▶ [WORK REQUIRED] The task calls for each record to be given again unchanged, minus any pictures.

:: TASK INPUT

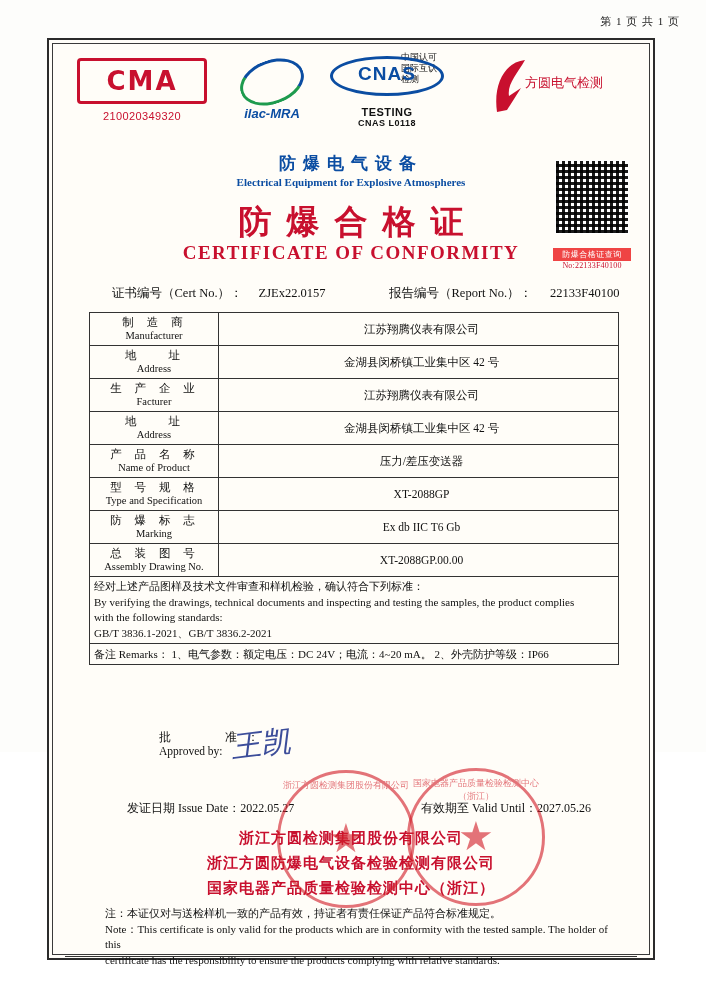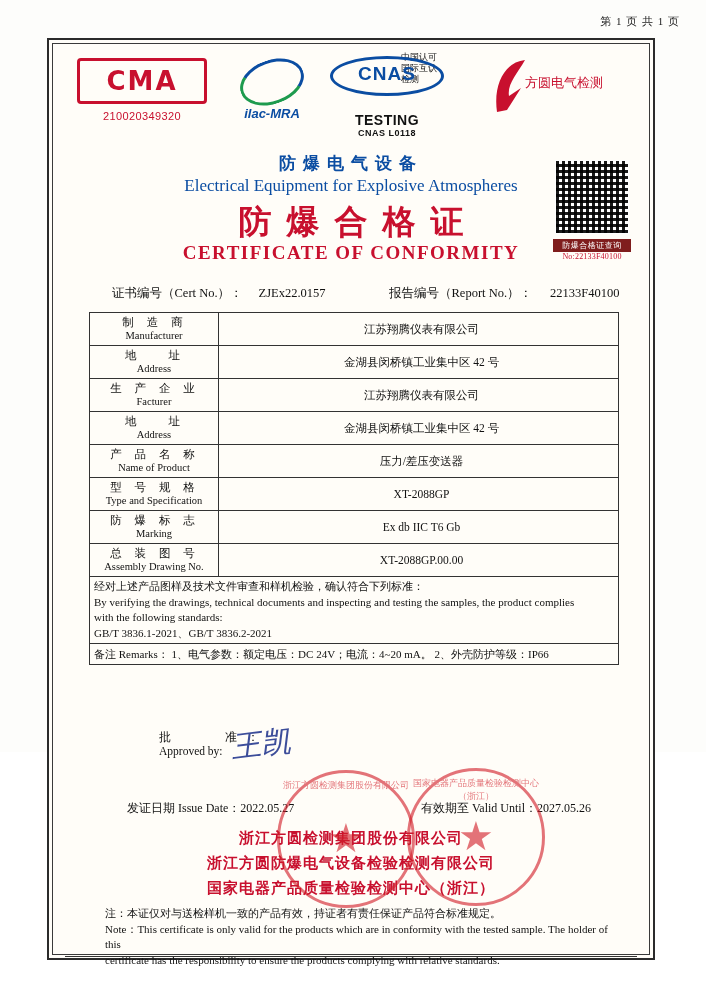"TESTING" .cnas-sub1 { font-size: 14px -> 11px; margin-top: 16px -> 10px }
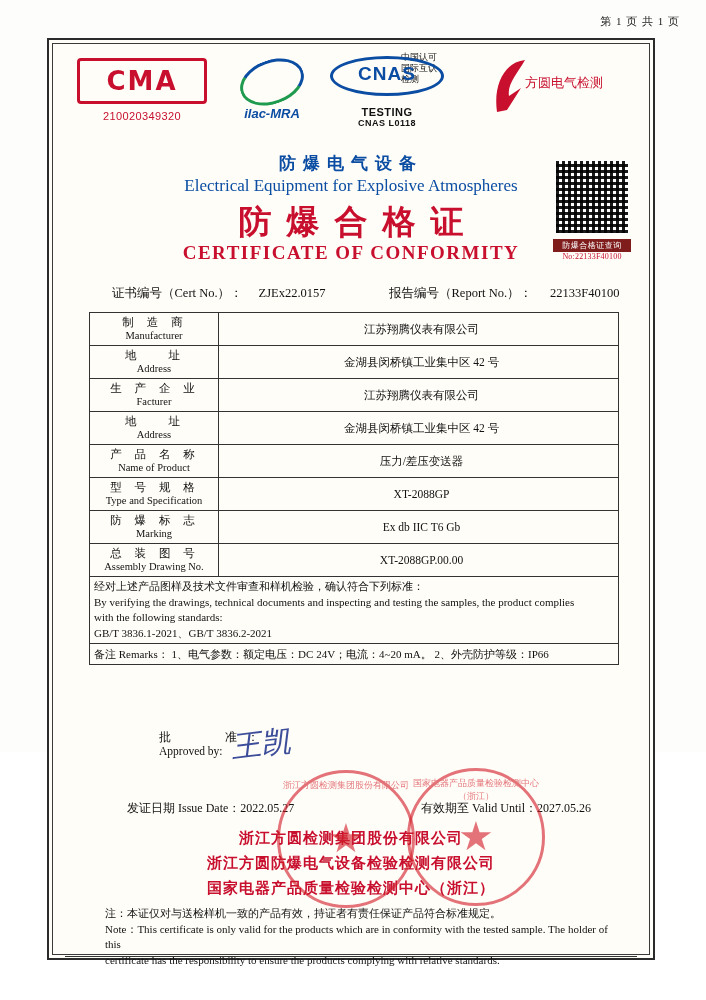"Electrical Equipment for Explosive" .title-en-small { font-size: 17px -> 11px; font-weight: normal -> bold }
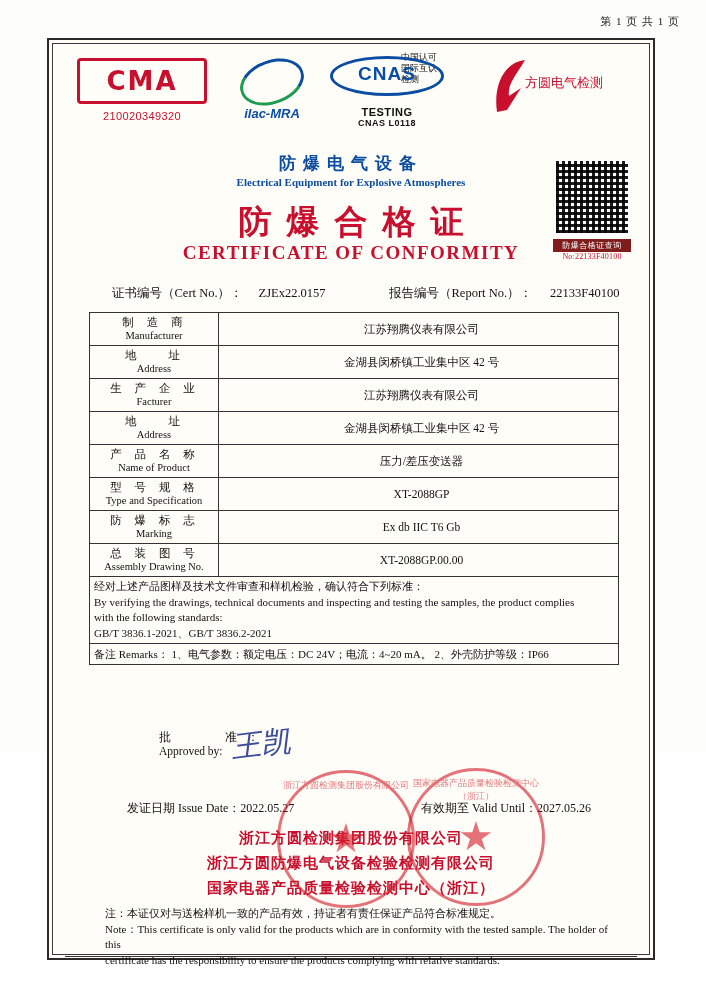"防爆合格证查询" .qr-cap { background: #7f1d1d -> #ef4444; margin-top: 5px -> 14px }
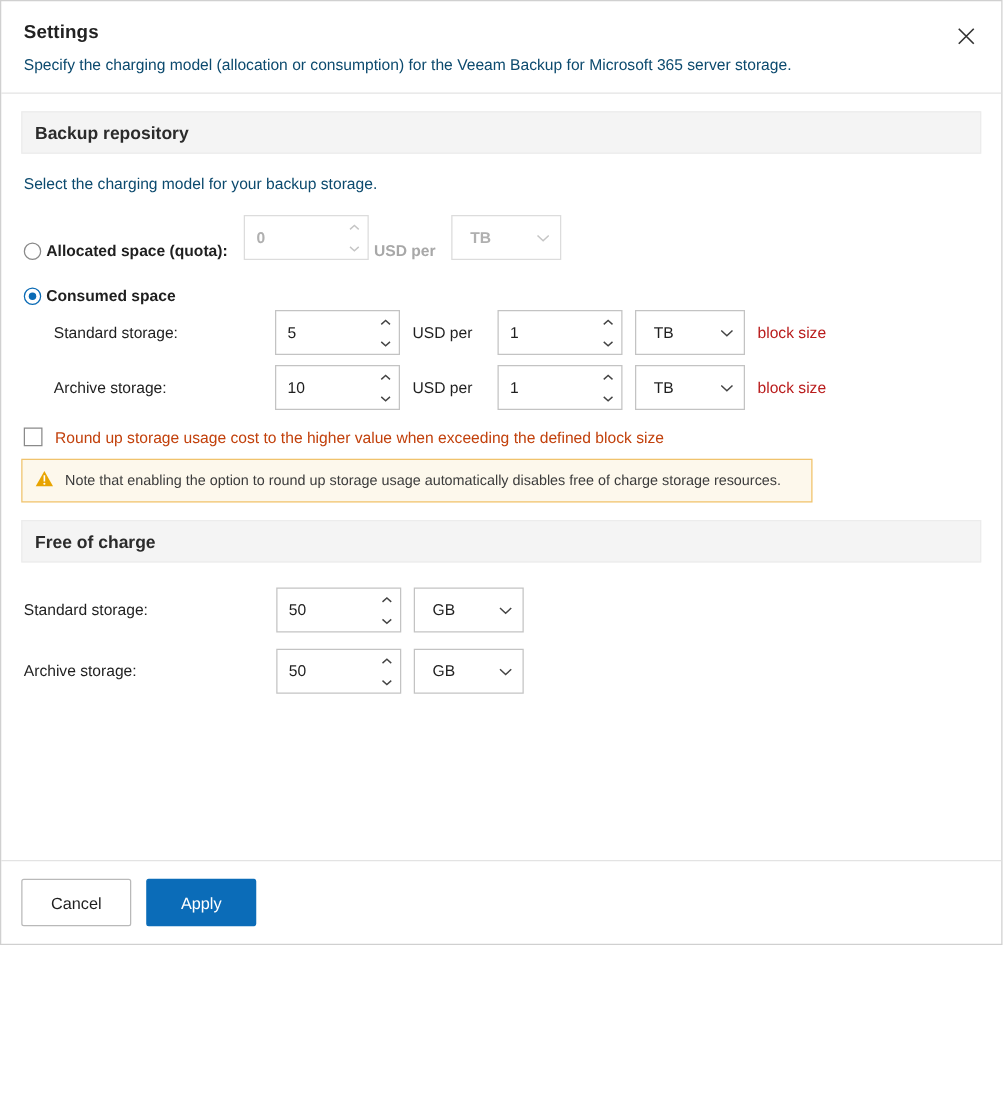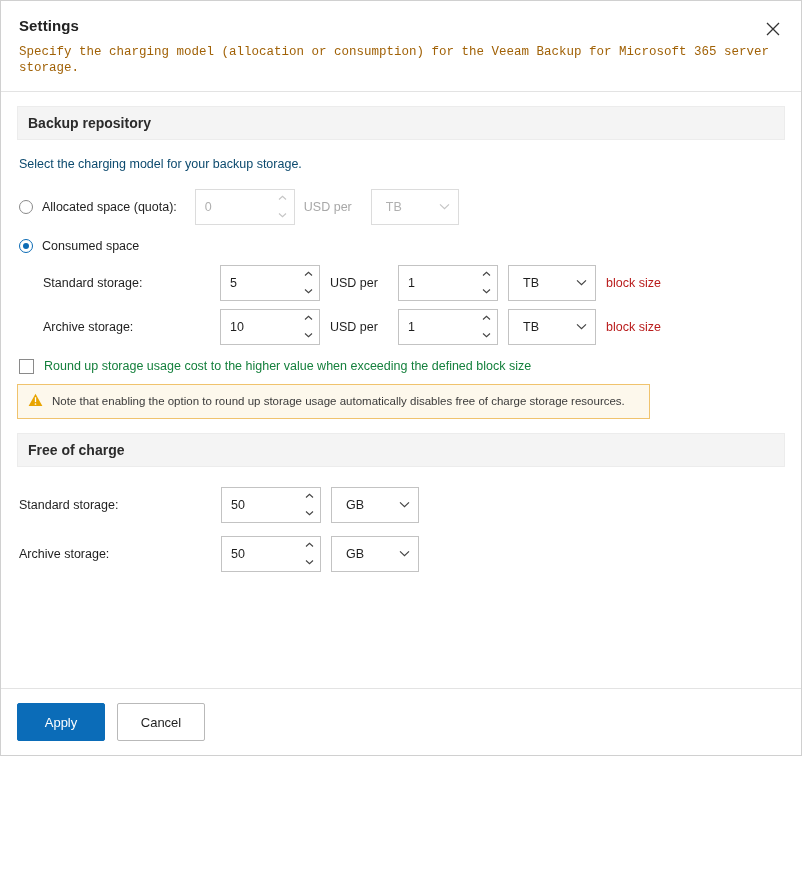"Specify the charging model (allocation" .subtitle { color: #a16207 -> #0c4a6e; font-family: Liberation Mono, monospace -> none }
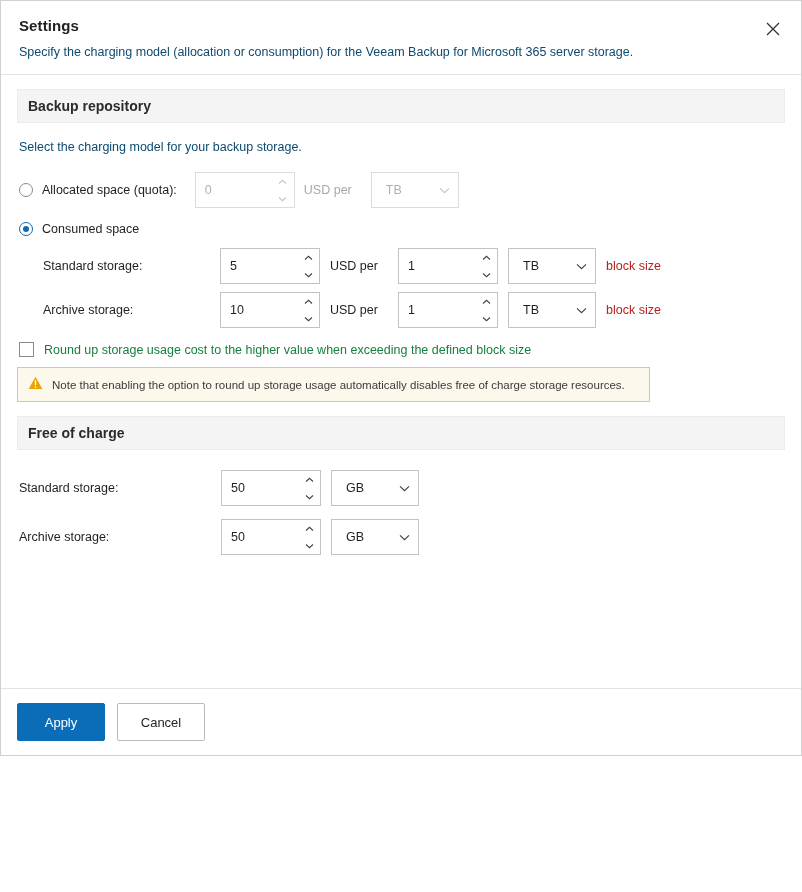"Allocated space (quota):" .radio-row { align-items: center -> flex-end; font-weight: none -> bold; gap: 9px -> 4px }
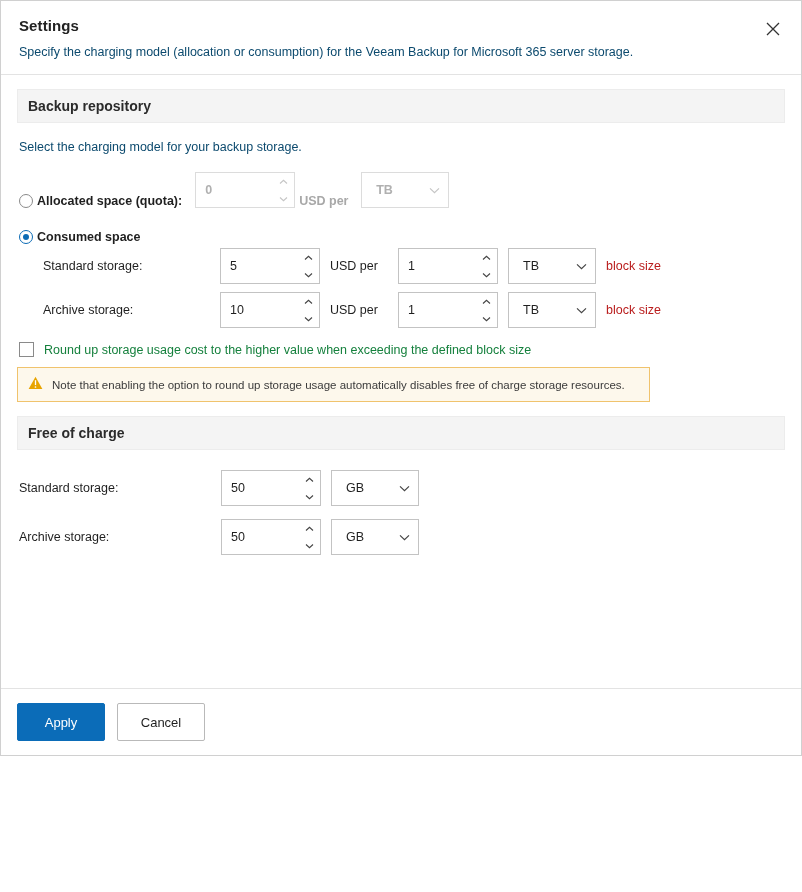"Round up storage usage cost" .check-label { color: #15803d -> #c2410c }
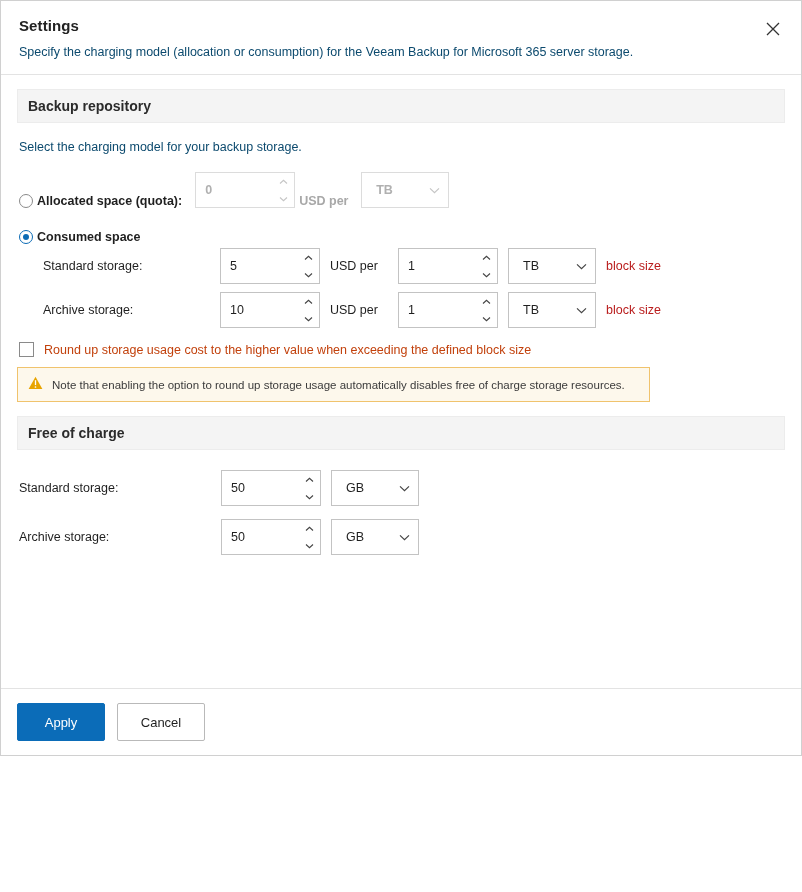"Apply" button.btn { order: before "Cancel" -> after "Cancel" }
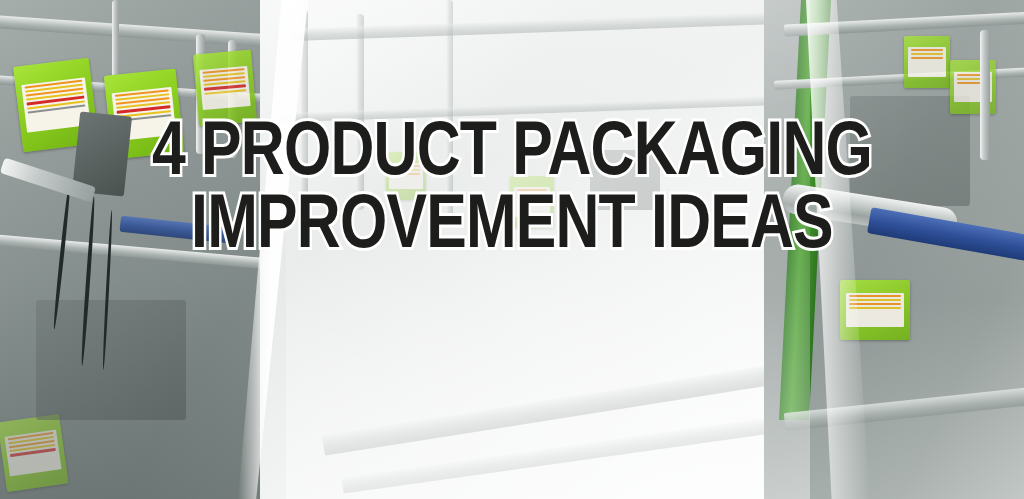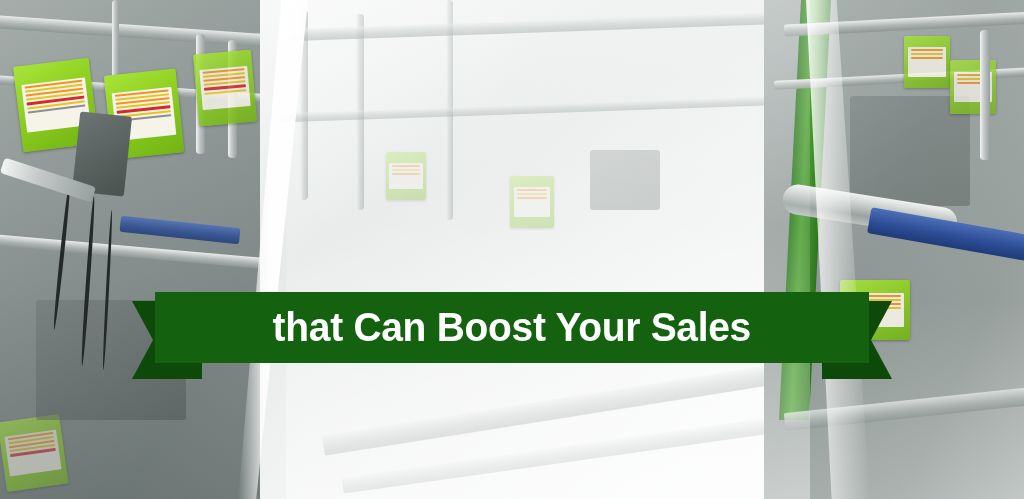"4 PRODUCT PACKAGING" div.headline { html: none -> <div> <span>4 PRODUCT PACKAGING</span> <span>IMPROVEMENT IDEAS</span> </div> }
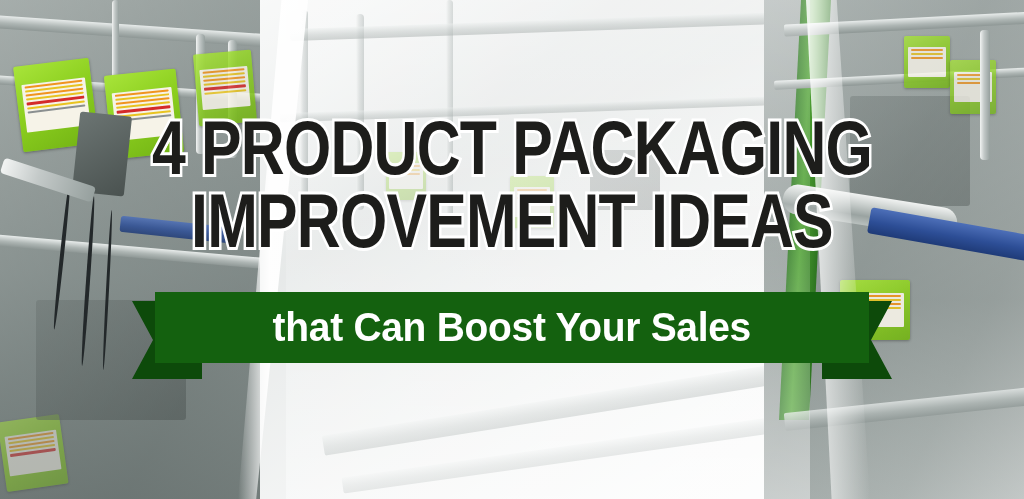"that Can Boost Your Sales" div.ribbon { html: <div> <div></div> <div></div> <div> <span>that Can Boost Your Sales</span> </div> </div> -> none }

::::

▶ [COMPLETED EXERCISE]
"TESTING" .cnas-sub1 { font-size: 14px -> 11px; margin-top: 16px -> 10px }
"Electrical Equipment for Explosive" .title-en-small { font-size: 17px -> 11px; font-weight: normal -> bold }
"防爆合格证查询" .qr-cap { background: #7f1d1d -> #ef4444; margin-top: 5px -> 14px }
"Specify the charging model (allocation" .subtitle { color: #a16207 -> #0c4a6e; font-family: Liberation Mono, monospace -> none }
"Allocated space (quota):" .radio-row { align-items: center -> flex-end; font-weight: none -> bold; gap: 9px -> 4px }
"Round up storage usage cost" .check-label { color: #15803d -> #c2410c }
"Apply" button.btn { order: before "Cancel" -> after "Cancel" }
"4 PRODUCT PACKAGING" div.headline { html: none -> <div> <span>4 PRODUCT PACKAGING</span> <span>IMPROVEMENT IDEAS</span> </div> }
"that Can Boost Your Sales" div.ribbon { html: <div> <div></div> <div></div> <div> <span>that Can Boost Your Sales</span> </div> </div> -> none }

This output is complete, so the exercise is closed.